History: Reports of a meteor that detonated in a loud explosion, and stones falling from the sky into the town of Benenitra (pop. ~30,000) on the evening of July 27, 2018, were received by a visiting geologist, Timothy Marais, on July 30, 2018. He was shown photographs and several small fragments, two of which he purchased, weighing 99 and 14 g. Roger Gibson and Lewis Ashwal in the School of Geosciences at the University of the Witwatersrand confirmed a meteorite origin for these specimens using petrographic analysis and EMPA. Confirmation of the date and time of the fall was obtained independently when an upper atmosphere infrasound event was identified on a bearing south-southwest of the CTBTO station IS33 near Antananarivo, Madagascar, at 17h16 GMT on July 27 by Dr. Andry Ramanantsoa (Laboratory of Seismology and Infrasound, University of Antananrivo). A weak ground tremor at approximately 17h17 GMT was identified in the data from the seismograph at the Sakaraha (SKRH) station approximately 80 km northwest of Benenitra by Dr Ranto Raveloson (Wits), and was interpreted to be related to the airburst. Magnetic susceptibility measurements were performed by Prof. Susan Webb (Wits).
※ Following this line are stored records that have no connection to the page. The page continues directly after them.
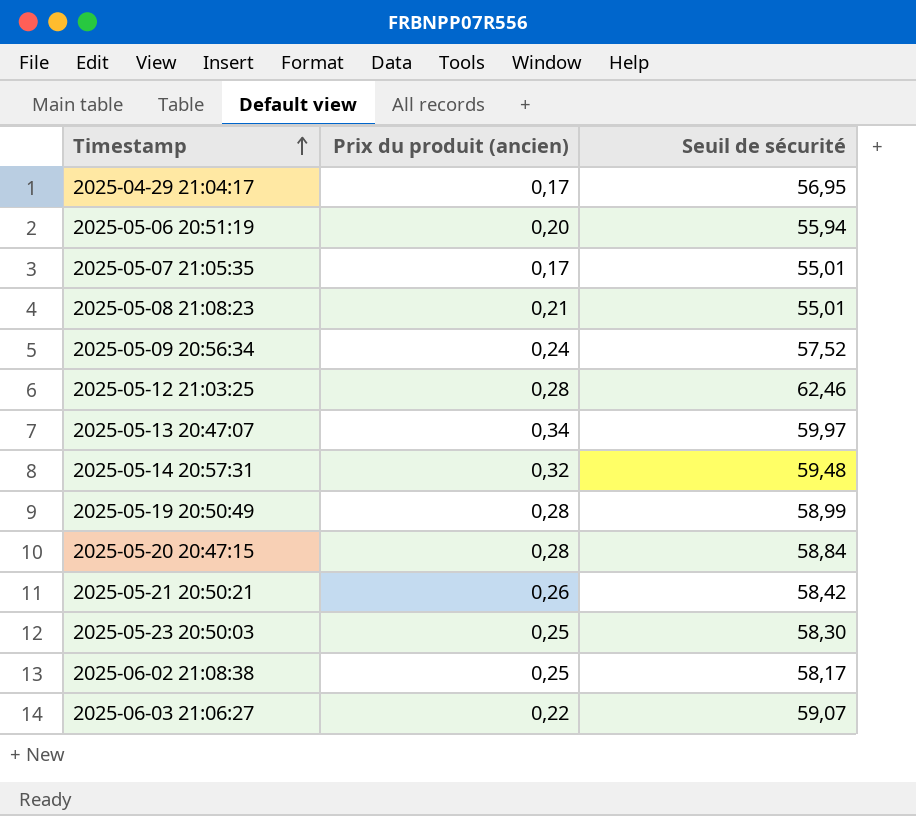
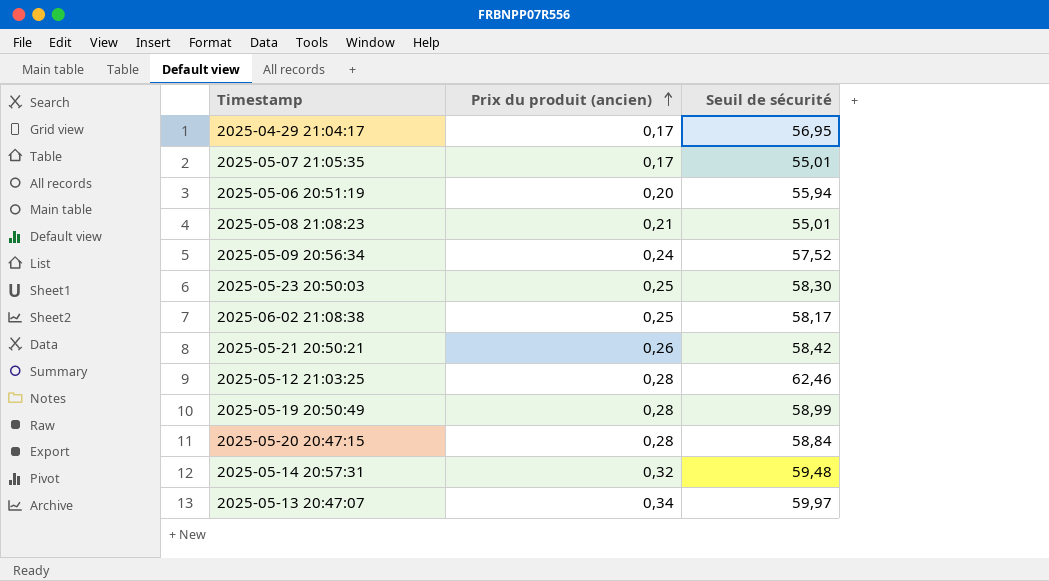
row order: Timestamp ascending -> Prix du produit (ancien) ascending
row 2025-06-03 21:06:27: 0,22 | 59,07 -> none

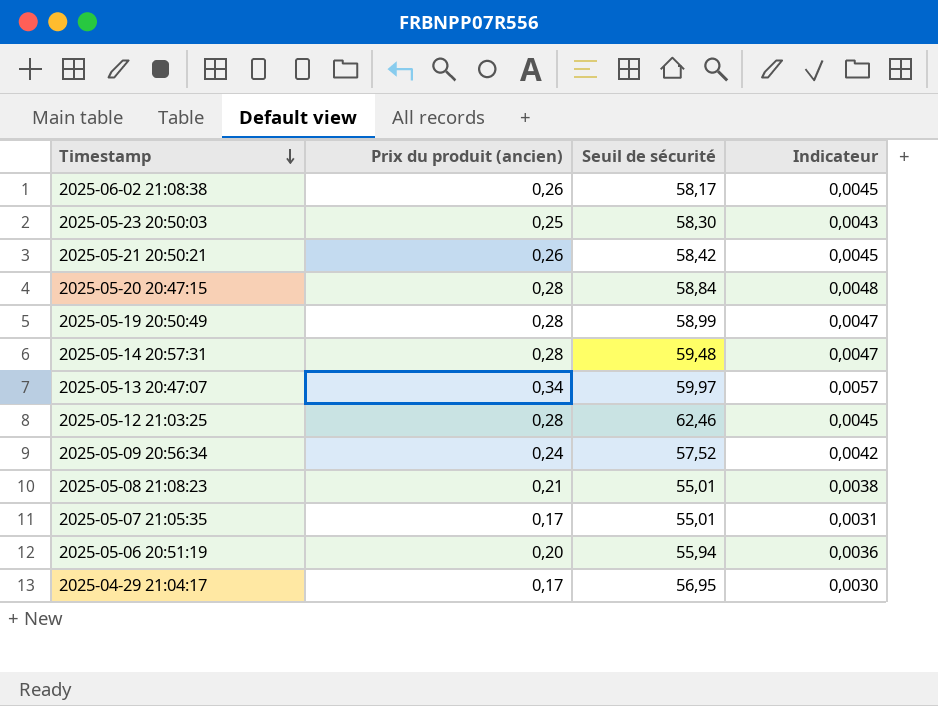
row order: Prix du produit (ancien) ascending -> Timestamp descending
column Indicateur | formula: none -> [Prix du produit (ancien)] / [Seuil de sécurité]
2025-06-02 21:08:38 | Prix du produit (ancien): 0,25 -> 0,26
2025-05-14 20:57:31 | Prix du produit (ancien): 0,32 -> 0,28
Physical characteristics: Two broken fragments containing small remnants of bluish-black to brown-black fusion crust and weighing 14 g and 82 g (after thin sectioning) consist of a light-gray matrix with disseminated metal (<1 mm) and some visible chondrules (<5 mm). The edge of the larger fragment, which contains a thin (<0.5 mm), dark-gray melt vein, was sectioned. Photographs taken by local residents show more than a dozen other fragments ranging in mass from ~100-1000 g; these show mostly intact fusion crusts with only limited chipping of edges. Samples range from subangular to subrounded to disc-shaped, with both sharp and rounded edges. Fusion crusts on these samples are generally smooth, with a few shallow regmaglypts.

Petrography: (L.D. Ashwal and R.L. Gibson, Wits) Modal abundances: 50% olivine, 25% low-Ca pyroxene, 5% high-Ca pyroxene, 10% feldspar, 7% troilite, 2% kamacite, 1% taenite, and trace amounts of chromite and a silica-rich phase. Recognizable chondrules range in size between 1 and 4.5 mm in diameter, and include porphyritic olivine and/or pyroxene, barred olivine, radial pyroxene and cryptocrystalline types, although their original textures have been variably modified by secondary thermal effects. Feldspar is almost entirely crystalline, and occurs as irregular grains up to 100 μm across, many of which display twinning. Pyroxenes are untwinned, and most grains exhibit straight extinction, although minor undulatory extinction is present in some grains. Low-Ca pyroxene shows parallel extinction with respect to cleavage traces. High-Ca pyroxene occurs as irregular grains up to 20 μm across; exsolution lamellae were observed in a few grains. Shock features include planar and irregular fractures in olivine, undulatory extinction in feldspar and pyroxenes, and anastomosing opaque shock veins up to 75 μm thick.

Classification: Ordinary chondrite (L6), Shock level S3, Weathering level W0.